WHAT THE TASK REQUIRES → Please transcribe the data exactly, with nothing left out.

EXERCISE DATA →
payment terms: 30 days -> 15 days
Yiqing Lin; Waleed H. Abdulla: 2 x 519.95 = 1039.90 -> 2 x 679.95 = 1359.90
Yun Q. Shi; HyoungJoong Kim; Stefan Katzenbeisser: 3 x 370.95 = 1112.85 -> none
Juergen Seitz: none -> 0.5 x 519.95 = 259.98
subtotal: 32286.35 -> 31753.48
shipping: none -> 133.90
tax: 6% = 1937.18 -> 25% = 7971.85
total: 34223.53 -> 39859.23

ANSWER AREA →
payment terms: 30 days -> 15 days
Yiqing Lin; Waleed H. Abdulla: 2 x 519.95 = 1039.90 -> 2 x 679.95 = 1359.90
Yun Q. Shi; HyoungJoong Kim; Stefan Katzenbeisser: 3 x 370.95 = 1112.85 -> none
Juergen Seitz: none -> 0.5 x 519.95 = 259.98
subtotal: 32286.35 -> 31753.48
shipping: none -> 133.90
tax: 6% = 1937.18 -> 25% = 7971.85
total: 34223.53 -> 39859.23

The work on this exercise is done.